┏━━
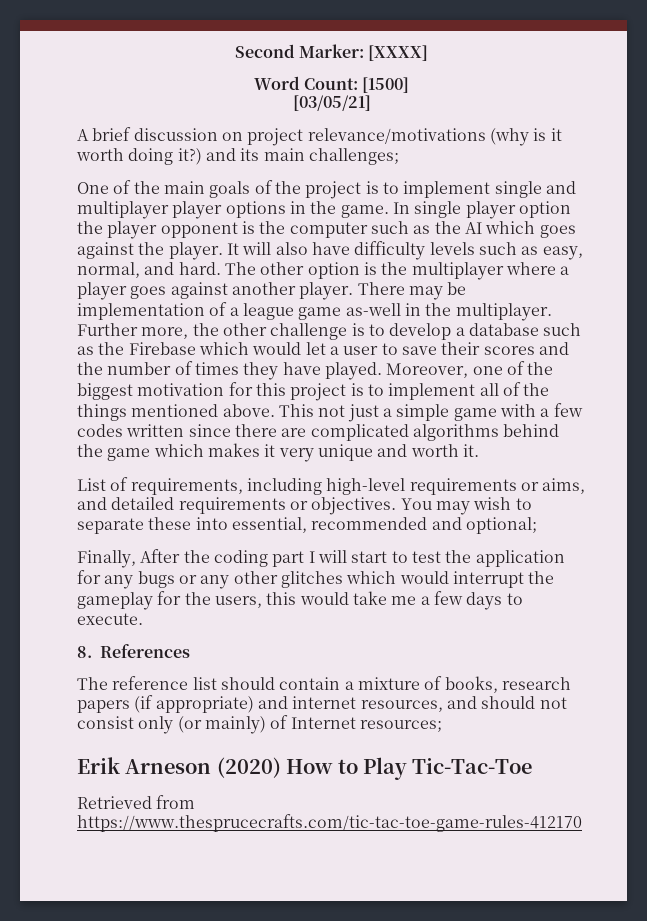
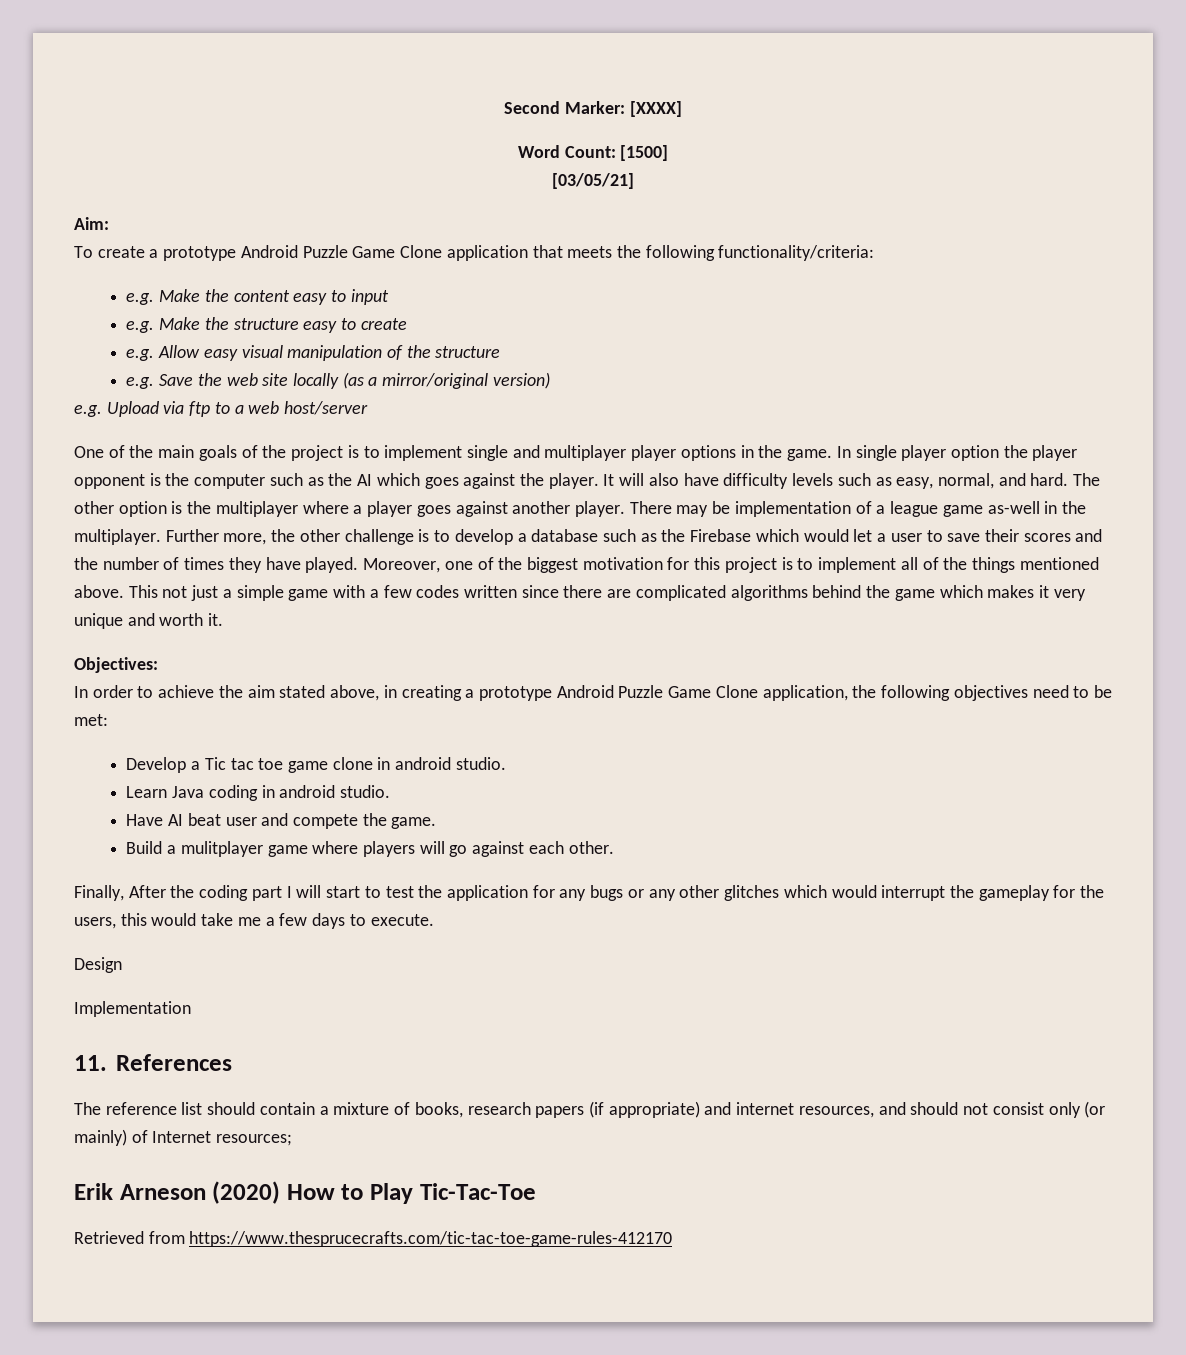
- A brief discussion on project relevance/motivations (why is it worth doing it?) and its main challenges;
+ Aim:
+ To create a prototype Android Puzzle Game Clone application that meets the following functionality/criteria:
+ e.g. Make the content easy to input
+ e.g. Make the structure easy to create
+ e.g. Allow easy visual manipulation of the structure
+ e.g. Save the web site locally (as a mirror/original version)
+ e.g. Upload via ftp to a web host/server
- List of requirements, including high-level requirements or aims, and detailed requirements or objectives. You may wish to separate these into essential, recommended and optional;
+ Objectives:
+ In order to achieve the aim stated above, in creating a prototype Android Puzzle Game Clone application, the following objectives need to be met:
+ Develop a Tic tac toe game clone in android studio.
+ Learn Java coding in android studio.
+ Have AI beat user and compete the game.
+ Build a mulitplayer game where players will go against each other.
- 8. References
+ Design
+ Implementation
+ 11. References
┗━━
┏━━
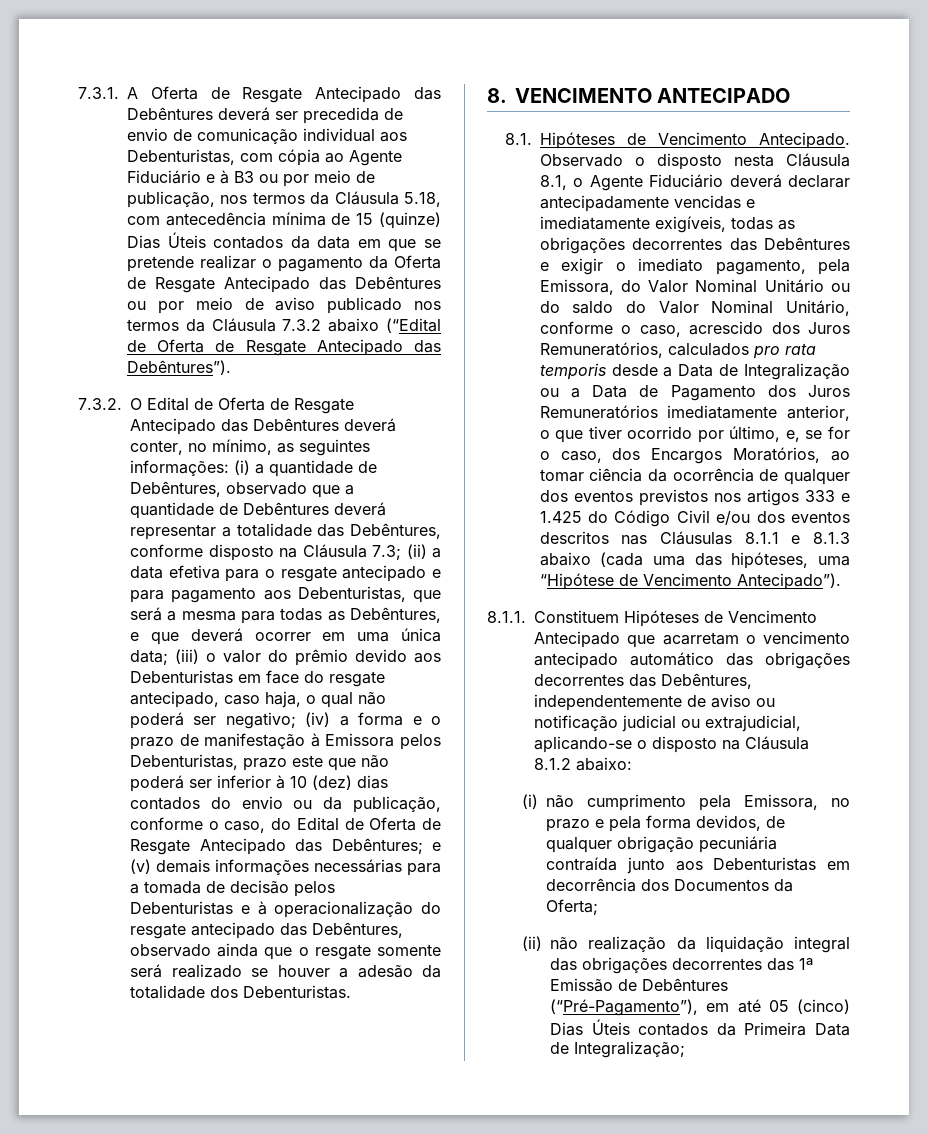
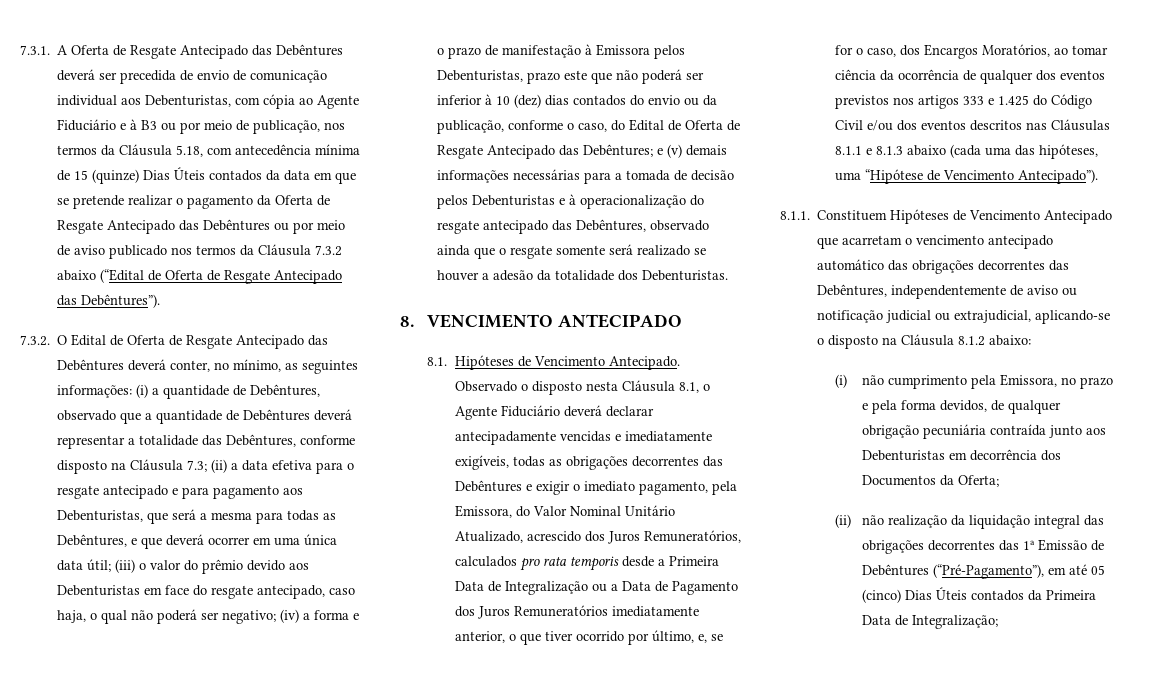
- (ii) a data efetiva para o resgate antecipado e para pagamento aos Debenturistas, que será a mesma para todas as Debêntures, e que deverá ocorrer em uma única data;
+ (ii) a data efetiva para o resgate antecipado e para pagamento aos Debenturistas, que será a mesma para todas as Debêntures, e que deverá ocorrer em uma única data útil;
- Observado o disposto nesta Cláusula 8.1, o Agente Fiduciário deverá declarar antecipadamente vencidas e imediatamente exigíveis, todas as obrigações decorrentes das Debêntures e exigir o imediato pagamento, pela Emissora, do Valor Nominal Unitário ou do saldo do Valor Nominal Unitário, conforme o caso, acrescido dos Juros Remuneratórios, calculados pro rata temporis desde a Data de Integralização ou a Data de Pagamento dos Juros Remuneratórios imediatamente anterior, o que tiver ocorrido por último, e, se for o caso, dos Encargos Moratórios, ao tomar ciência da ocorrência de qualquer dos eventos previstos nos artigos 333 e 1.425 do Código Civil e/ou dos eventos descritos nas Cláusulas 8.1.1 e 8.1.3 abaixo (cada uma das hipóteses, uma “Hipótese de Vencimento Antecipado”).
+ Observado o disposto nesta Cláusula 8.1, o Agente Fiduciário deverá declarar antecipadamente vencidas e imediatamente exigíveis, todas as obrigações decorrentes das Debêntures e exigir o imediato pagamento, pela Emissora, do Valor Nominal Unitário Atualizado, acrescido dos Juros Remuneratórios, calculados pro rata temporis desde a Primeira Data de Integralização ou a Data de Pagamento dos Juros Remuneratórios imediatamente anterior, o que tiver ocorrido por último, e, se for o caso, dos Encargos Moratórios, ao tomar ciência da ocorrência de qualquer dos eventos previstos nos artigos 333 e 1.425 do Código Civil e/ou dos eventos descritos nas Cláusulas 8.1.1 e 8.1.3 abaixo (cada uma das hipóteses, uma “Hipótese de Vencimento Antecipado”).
┗━━
┏━━
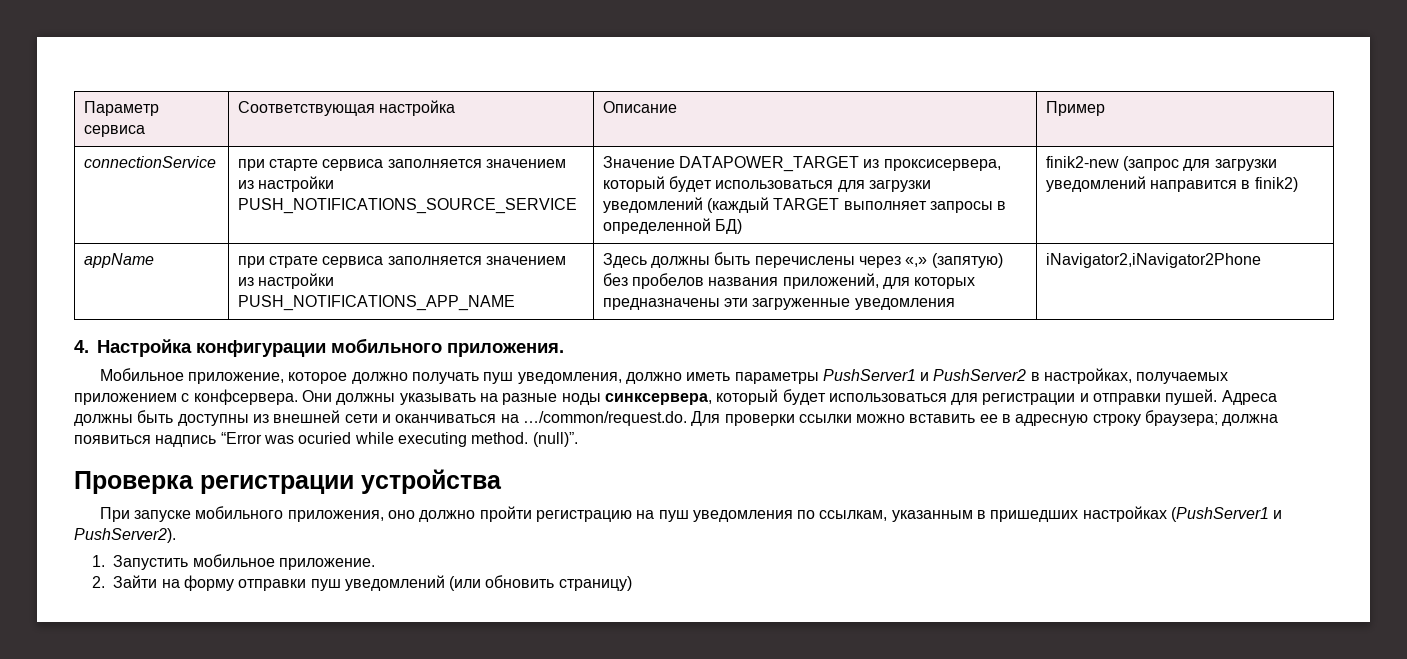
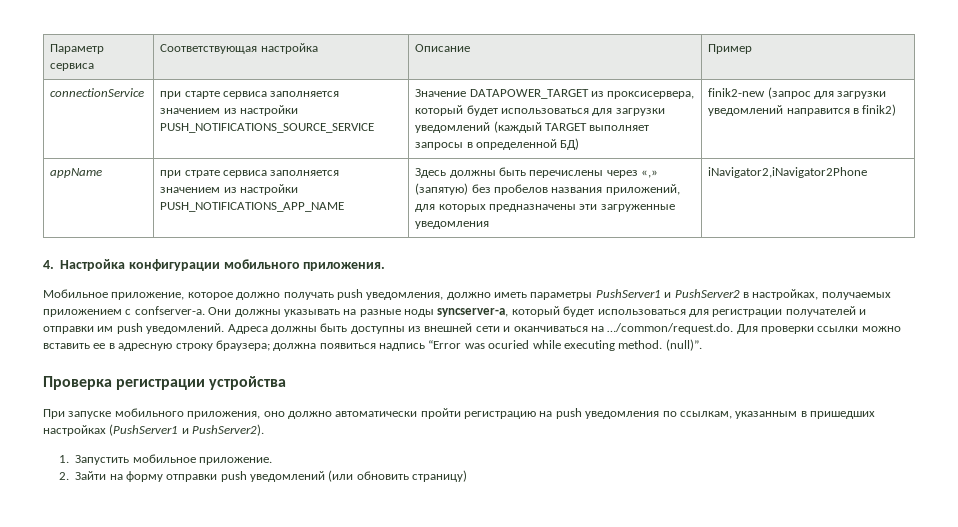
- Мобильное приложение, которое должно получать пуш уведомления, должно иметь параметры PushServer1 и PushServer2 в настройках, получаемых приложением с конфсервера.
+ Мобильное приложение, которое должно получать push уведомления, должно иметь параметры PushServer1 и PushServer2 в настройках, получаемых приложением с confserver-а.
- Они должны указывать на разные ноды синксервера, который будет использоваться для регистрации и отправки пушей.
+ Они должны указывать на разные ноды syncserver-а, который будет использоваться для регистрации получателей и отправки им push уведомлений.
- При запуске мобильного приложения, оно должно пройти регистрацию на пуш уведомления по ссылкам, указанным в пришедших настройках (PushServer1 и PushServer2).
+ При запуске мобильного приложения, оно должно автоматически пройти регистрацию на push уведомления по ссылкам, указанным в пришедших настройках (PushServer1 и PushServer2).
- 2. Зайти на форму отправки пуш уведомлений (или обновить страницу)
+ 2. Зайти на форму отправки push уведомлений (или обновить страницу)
┗━━
▸ Action item
Provide only the number of lines above that contain the word "ocorrer".

▸ Answer for the task
2